Produce word for word the lines of the data below running from the one that has "- Editor’s note: An" to the one that has "work item phase.", inclusive, and no others.

* _Dataset excerpts_
______________________________
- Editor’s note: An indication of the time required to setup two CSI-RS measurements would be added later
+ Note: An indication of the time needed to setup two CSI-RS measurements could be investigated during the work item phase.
______________________________
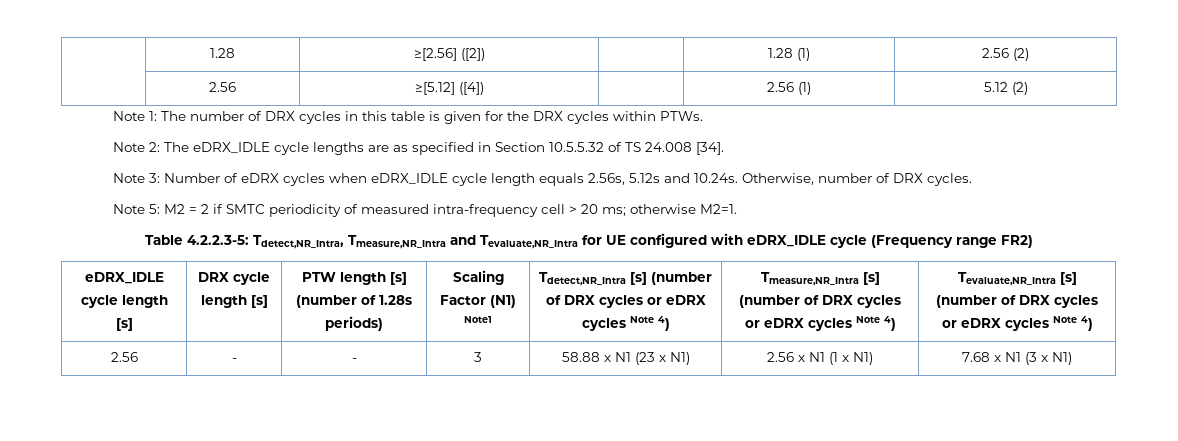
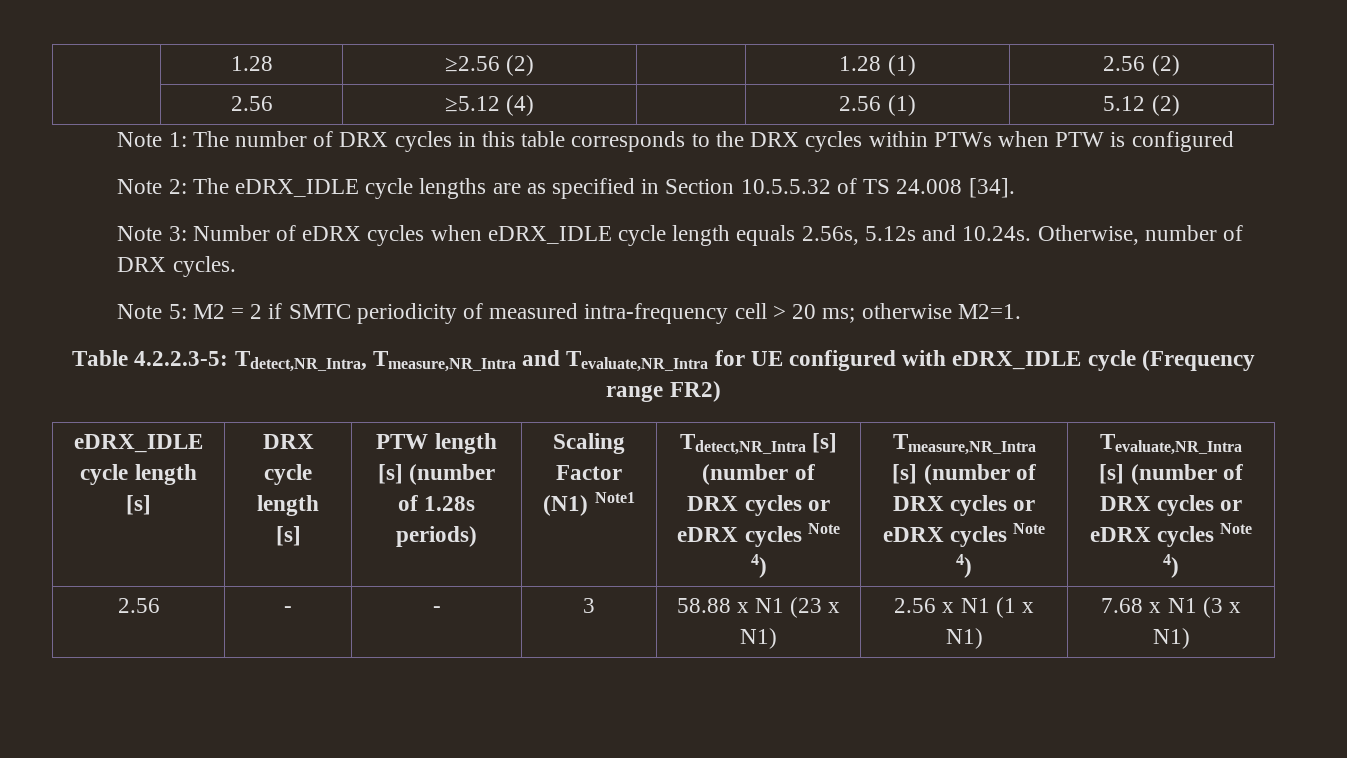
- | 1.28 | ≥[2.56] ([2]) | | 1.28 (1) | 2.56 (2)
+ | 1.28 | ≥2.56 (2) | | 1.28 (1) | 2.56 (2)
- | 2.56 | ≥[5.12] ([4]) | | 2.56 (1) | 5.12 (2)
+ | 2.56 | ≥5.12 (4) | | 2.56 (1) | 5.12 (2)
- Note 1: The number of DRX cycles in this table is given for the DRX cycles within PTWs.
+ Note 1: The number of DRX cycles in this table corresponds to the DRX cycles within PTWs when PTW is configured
______________________________
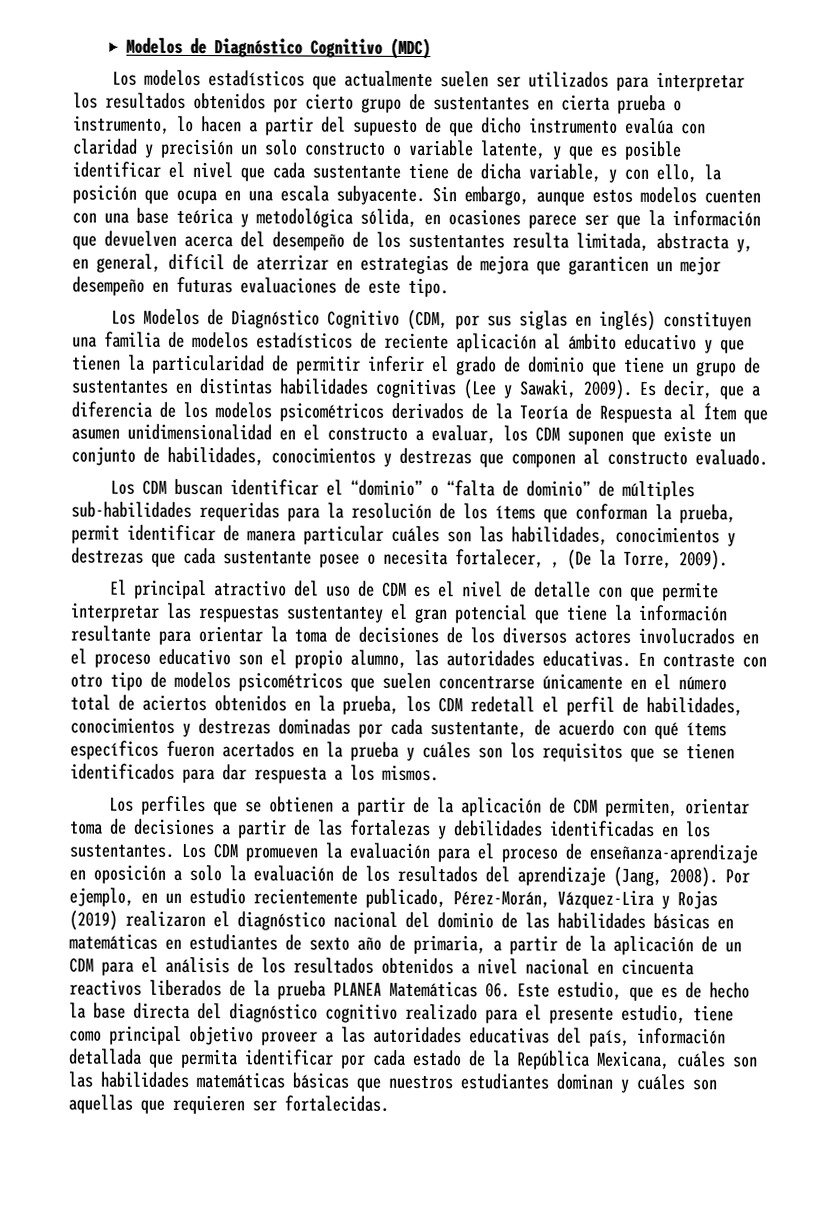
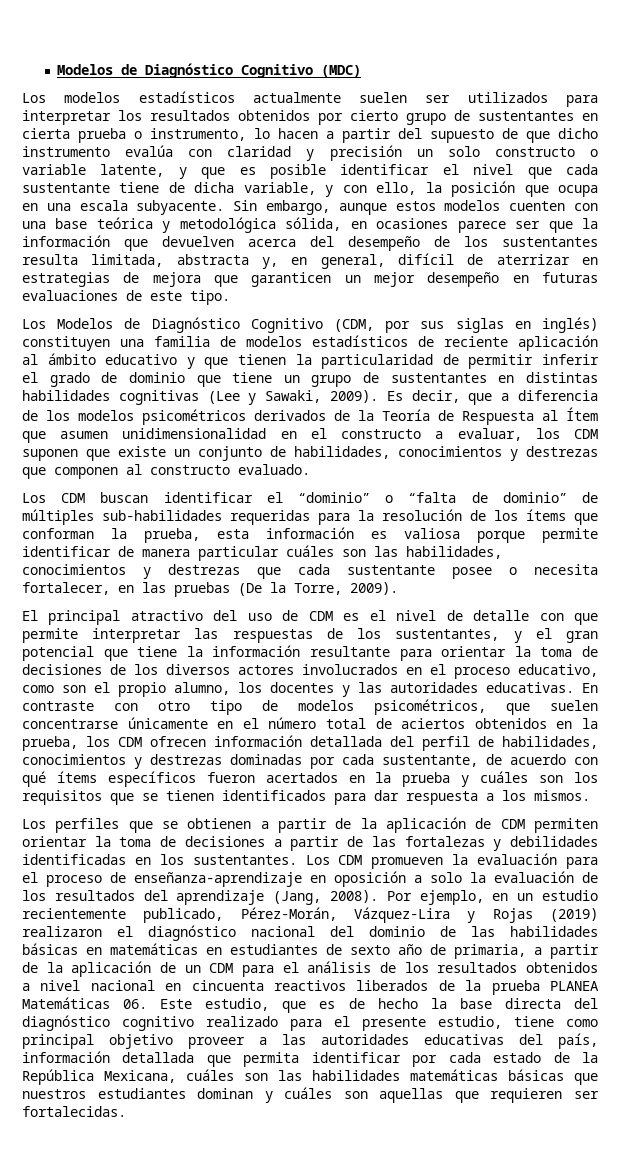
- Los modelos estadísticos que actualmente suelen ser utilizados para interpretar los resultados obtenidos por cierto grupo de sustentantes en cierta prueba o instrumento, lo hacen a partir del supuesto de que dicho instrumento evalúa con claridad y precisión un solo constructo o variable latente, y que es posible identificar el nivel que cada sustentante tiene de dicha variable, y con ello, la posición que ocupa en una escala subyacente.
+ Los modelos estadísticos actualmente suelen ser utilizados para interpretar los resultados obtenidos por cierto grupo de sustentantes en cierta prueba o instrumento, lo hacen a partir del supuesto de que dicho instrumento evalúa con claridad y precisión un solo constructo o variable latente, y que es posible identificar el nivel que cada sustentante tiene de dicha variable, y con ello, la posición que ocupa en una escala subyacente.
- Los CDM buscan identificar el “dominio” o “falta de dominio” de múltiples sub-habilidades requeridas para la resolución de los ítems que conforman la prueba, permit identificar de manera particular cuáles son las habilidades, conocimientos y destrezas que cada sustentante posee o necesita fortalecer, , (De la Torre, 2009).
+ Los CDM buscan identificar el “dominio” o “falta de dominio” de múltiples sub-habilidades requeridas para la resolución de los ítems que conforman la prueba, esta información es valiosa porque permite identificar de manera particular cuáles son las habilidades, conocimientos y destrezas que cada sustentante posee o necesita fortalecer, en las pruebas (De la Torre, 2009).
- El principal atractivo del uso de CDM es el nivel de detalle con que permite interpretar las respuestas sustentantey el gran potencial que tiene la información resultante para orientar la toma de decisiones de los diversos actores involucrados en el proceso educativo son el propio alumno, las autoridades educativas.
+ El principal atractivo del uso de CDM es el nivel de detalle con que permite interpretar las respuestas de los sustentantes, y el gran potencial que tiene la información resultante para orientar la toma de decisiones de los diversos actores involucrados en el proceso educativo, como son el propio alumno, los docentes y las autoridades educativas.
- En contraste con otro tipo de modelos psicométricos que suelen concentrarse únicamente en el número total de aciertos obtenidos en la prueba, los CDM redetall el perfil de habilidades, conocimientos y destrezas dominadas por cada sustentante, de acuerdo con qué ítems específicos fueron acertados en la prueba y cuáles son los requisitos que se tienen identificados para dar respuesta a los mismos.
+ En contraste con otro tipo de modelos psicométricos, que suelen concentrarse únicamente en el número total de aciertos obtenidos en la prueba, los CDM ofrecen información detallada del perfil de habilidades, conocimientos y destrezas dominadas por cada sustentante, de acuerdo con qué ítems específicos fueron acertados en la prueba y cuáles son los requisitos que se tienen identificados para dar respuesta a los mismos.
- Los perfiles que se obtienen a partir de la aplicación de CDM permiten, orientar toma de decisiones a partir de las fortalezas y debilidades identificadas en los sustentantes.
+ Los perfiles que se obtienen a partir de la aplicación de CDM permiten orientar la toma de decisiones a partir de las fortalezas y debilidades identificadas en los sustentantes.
______________________________
* _Result_
- Editor’s note: An indication of the time required to setup two CSI-RS measurements would be added later
+ Note: An indication of the time needed to setup two CSI-RS measurements could be investigated during the work item phase.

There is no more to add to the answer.